● **Task goal**
Print the listing below word for word, but drop any pictures it contains.

● **Source material**
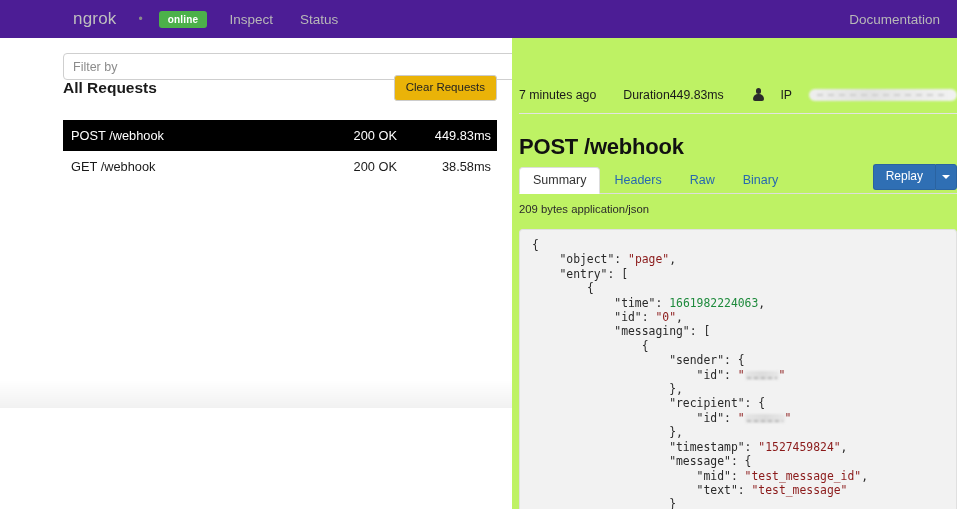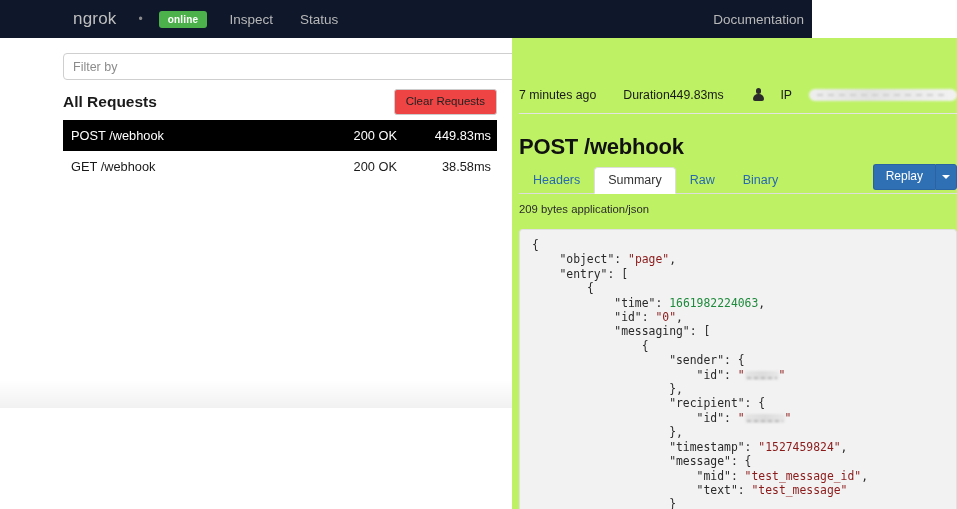--- a/index.html
+++ b/index.html
@@ -17,8 +17,8 @@
   .navbar {
     position: absolute;
     top: 0; left: 0;
-    width: 812px; height: 38px;
-    background: #0f172a;
+    width: 957px; height: 38px;
+    background: #4c1d95;
     display: flex;
     align-items: center;
   }

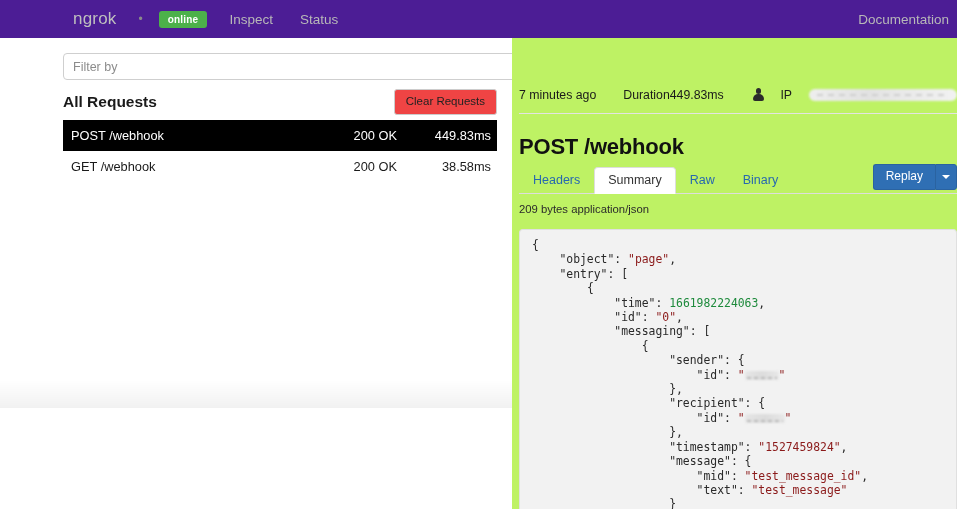--- a/index.html
+++ b/index.html
@@ -58,7 +58,7 @@
   }
   .nav-right {
     margin-left: auto;
-    padding-right: 8px;
+    padding-right: 17px;
     text-align: center;
   }
   .nav-right .nav-link { margin-right: 0; }

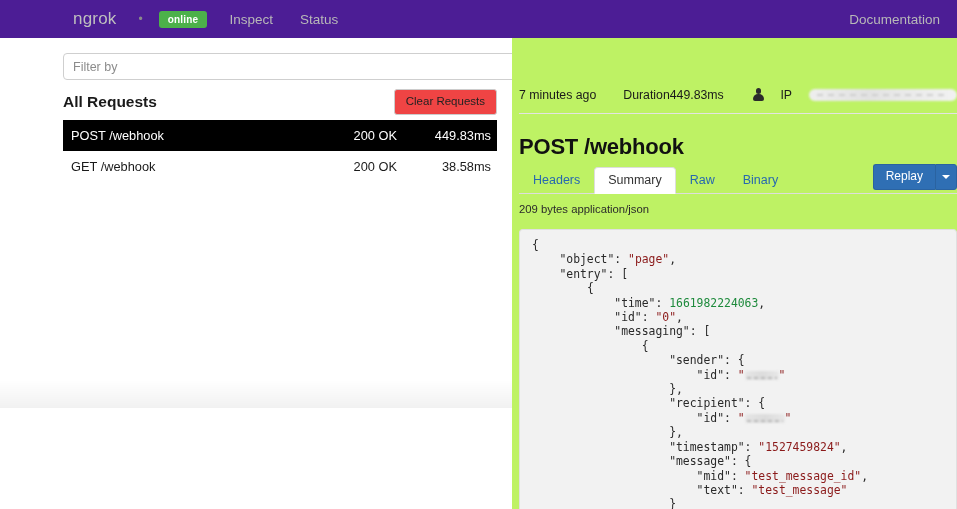--- a/index.html
+++ b/index.html
@@ -92,7 +92,7 @@
 
   .requests-head {
     position: absolute;
-    top: 50px; left: 63px;
+    top: 36px; left: 63px;
     width: 434px;
     height: 28px;
     display: flex;

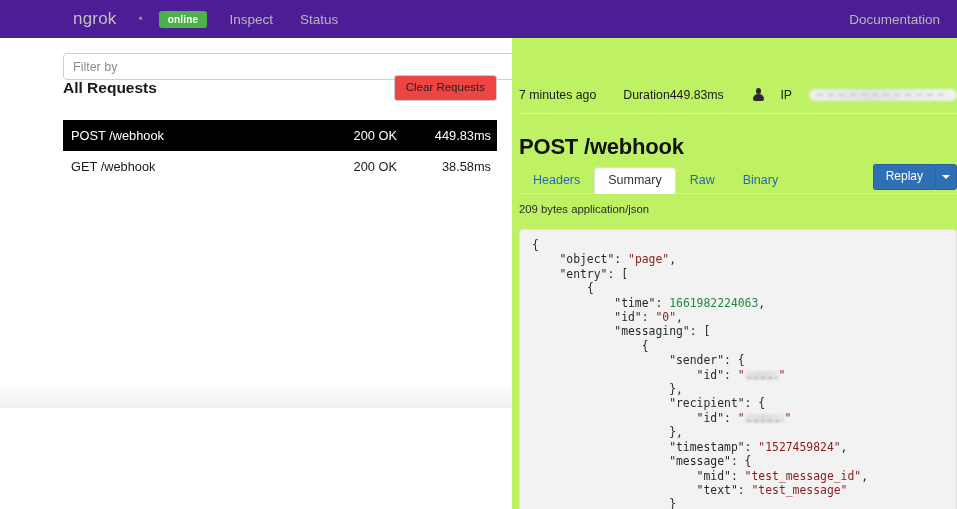--- a/index.html
+++ b/index.html
@@ -106,7 +106,7 @@
   }
   .btn-clear {
     border: 1px solid #cccccc;
-    background: #ef4444;
+    background: #eab308;
     border-radius: 3px;
     font-size: 11.5px;
     color: #222;

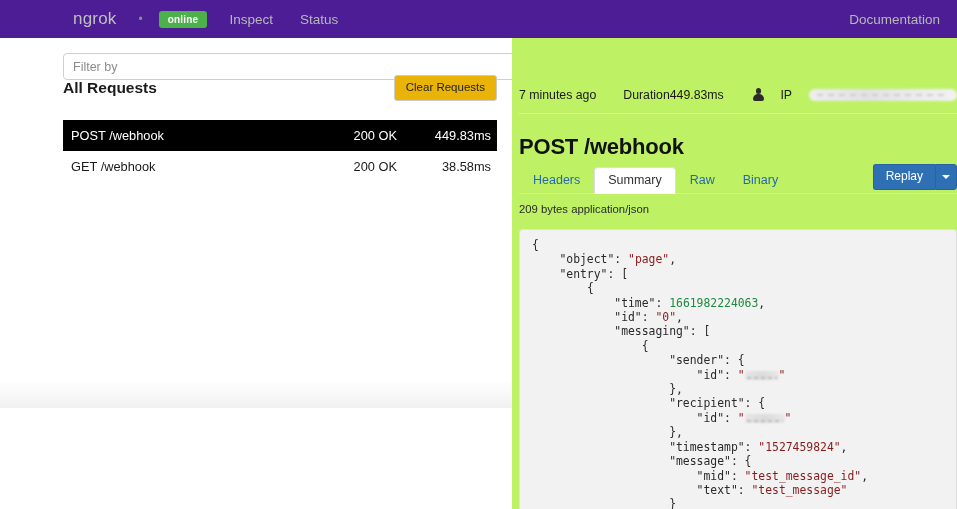--- a/index.html
+++ b/index.html
@@ -405,8 +405,8 @@
   <div class="detail-title">POST /webhook</div>
 
   <div class="tabs-bar">
+    <div class="tab active">Summary</div>
     <div class="tab">Headers</div>
-    <div class="tab active">Summary</div>
     <div class="tab">Raw</div>
     <div class="tab">Binary</div>
     <div class="replay-group">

● **Task answer**
--- a/index.html
+++ b/index.html
@@ -17,8 +17,8 @@
   .navbar {
     position: absolute;
     top: 0; left: 0;
-    width: 812px; height: 38px;
-    background: #0f172a;
+    width: 957px; height: 38px;
+    background: #4c1d95;
     display: flex;
     align-items: center;
   }

--- a/index.html
+++ b/index.html
@@ -58,7 +58,7 @@
   }
   .nav-right {
     margin-left: auto;
-    padding-right: 8px;
+    padding-right: 17px;
     text-align: center;
   }
   .nav-right .nav-link { margin-right: 0; }

--- a/index.html
+++ b/index.html
@@ -92,7 +92,7 @@
 
   .requests-head {
     position: absolute;
-    top: 50px; left: 63px;
+    top: 36px; left: 63px;
     width: 434px;
     height: 28px;
     display: flex;

--- a/index.html
+++ b/index.html
@@ -106,7 +106,7 @@
   }
   .btn-clear {
     border: 1px solid #cccccc;
-    background: #ef4444;
+    background: #eab308;
     border-radius: 3px;
     font-size: 11.5px;
     color: #222;

--- a/index.html
+++ b/index.html
@@ -405,8 +405,8 @@
   <div class="detail-title">POST /webhook</div>
 
   <div class="tabs-bar">
+    <div class="tab active">Summary</div>
     <div class="tab">Headers</div>
-    <div class="tab active">Summary</div>
     <div class="tab">Raw</div>
     <div class="tab">Binary</div>
     <div class="replay-group">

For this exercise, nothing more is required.